Botany as a Disciplinary Study.—Botany is recommended as a disciplinary study by Mr. Gerald McCarthy. It is much in its favor that the objects with which it deals are convenient of access and full of interest. Among the other advantages that it offers are the adaptation of the study of plants to the cultivation of the æsthetic faculties; to training the mind to habits of close observation and discriminating judgment, orderly arrangement, and the "logic of systemization"; its presenting the phenomena of life in its least complicated manifestations; plants offering better opportunities for thorough study than is practicable with minerals and animals; the usefulness of the study as a recreation and mental tonic; and the inexhaustible field for research which it offers. If some object that the technical names are hard, "at the beginning it will serve just as well to use the common vernacular name, or even invent names for one's self. The name is the least important thing one can learn about a plant, and it is not wise for the beginner to exhaust his time and patience in trying to choose the most proper of several possible and equally unintelligible names. Rather he should seek to group the specimens around common types, thus learning for himself the philosophy of the natural system." But the scientific name must eventually be learned, and it will come easier after the student has observed well for himself. For young pupils, and older ones who are unfamiliar with Latin, Miss Youmans's "First Book in Botany" is recommended as the best manual to begin with. It will lead up to the more advanced works. But more useful than any book is the student's field outfit, of lenses and knives, needles and trowel, and air-tight specimen-box.

Causes of Unhealthiness in Large Cities.—The mere age of London, said Dr. G. V. Poor, in a lecture at the Sanitary Institute, was one of the reasons why it became unwholesome. Roman London was buried deeply among rubbish of all kinds, much of which was putrescible, and therefore a source of danger in the soil. Ancient London was well placed and magnificently supplied with water through the Thames and many smaller streams. All the smaller streams had become disgracefully foul, "and for very shame had been covered over." That mediæval London was very unhealthy, a perfect fever-den, there could be no doubt. The causes of the enormous mortality lay in the marshy, undrained soil, fouled with refuse of every kind; in the filthy state of the unpaved city, and a perfectly swinish condition of the houses of the lower orders; in the ill-nourished and drunken condition of the masses; in the state of superstition and brutality which made any measure of public health impracticable; in the bad management in epidemics, and in the incompetence of the medical faculty. There had been a great and manifest improvement in London. This could be credited to the increase of knowledge among the doctors and among the people generally; to vaccination and the modern plan of treating infectious diseases by the prompt separation of the patients; to the cheapness of food, clothing, and fuel, and the facility of obtaining fresh fruit and vegetables; to improved water-supply; and, although the system of sewage disposal was an undoubted evil, it had removed a great deal of filth from dwellings, and the balance was probably so far in its favor. The outlook in the future was obscured by increased overcrowding; the discharge of sewage into the Thames; and the increasing danger of the pollution of the water-supply by the accumulation of population along the valley of that river.

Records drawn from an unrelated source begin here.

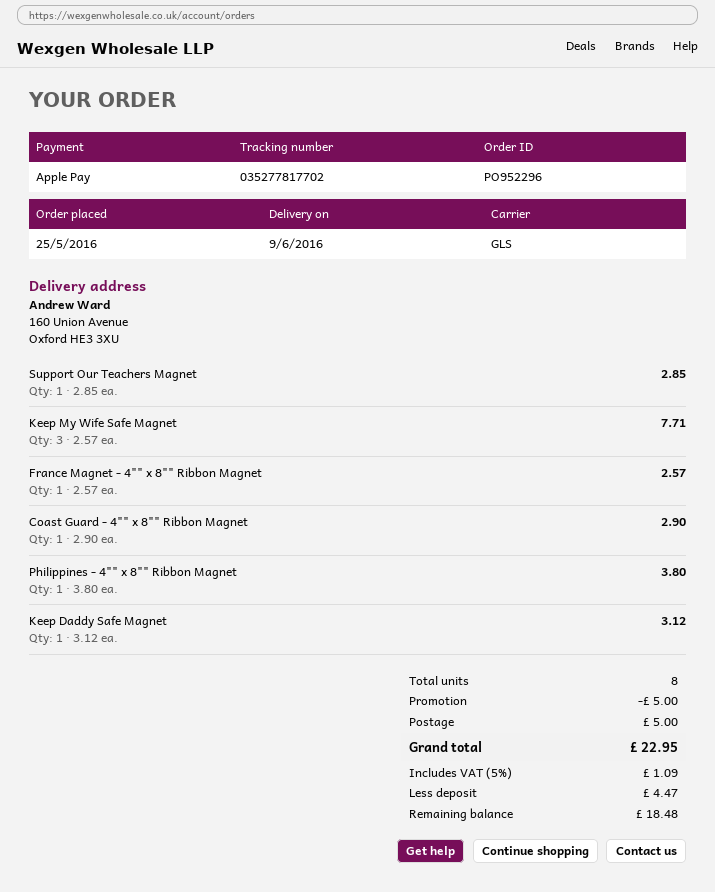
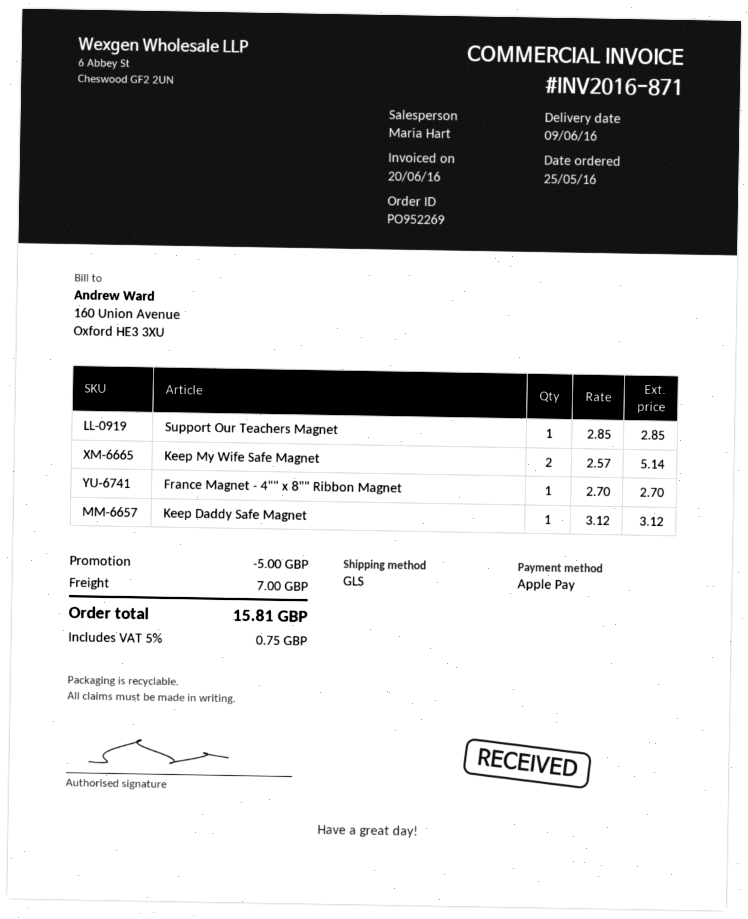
order number: PO952296 -> PO952269
Keep My Wife Safe Magnet: 3 x 2.57 = 7.71 -> 2 x 2.57 = 5.14
France Magnet - 4"" x 8"" Ribbon Magnet: 1 x 2.57 = 2.57 -> 1 x 2.70 = 2.70
Coast Guard - 4"" x 8"" Ribbon Magnet: 1 x 2.90 = 2.90 -> none
Philippines - 4"" x 8"" Ribbon Magnet: 1 x 3.80 = 3.80 -> none
shipping: 5.00 -> 7.00
tax: 5% = 1.09 -> 5% = 0.75
total: 22.95 -> 15.81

Clark University.—Clark University, Worcester, Mass., founded by Mr. Jonas G. Clark as an institution for the highest culture, was opened in October, 1889, in the departments of mathematics, physics, chemistry, biology, and psychology, under the presidency of G. Stanley Hall. The president is, for the time being, Professor of Psychology, and, with the assistance of Prof. Sandford, will assist students in the departments under that head by instruction, or by conference and guidance to literature; and will direct the work of special students in the history, methods, and organization of education, elementary, intermediate, and superior, lecturing on them during a part of the year. The professors are H. H. Donaldson in neurology, Edmund C. Sanford in psychology, Warren P. Lombard in physiology, F. Mall in anatomy, Albert A. Nicholson in physics. The methods of instruction include field-work, excursions, "coaching and cram classes," examinations, conferences, laboratory work, and lectures. The students are classified as independent, candidates for the degree of Ph. D., special students not candidates for a degree, medical students, and preliminary candidates or undergraduates.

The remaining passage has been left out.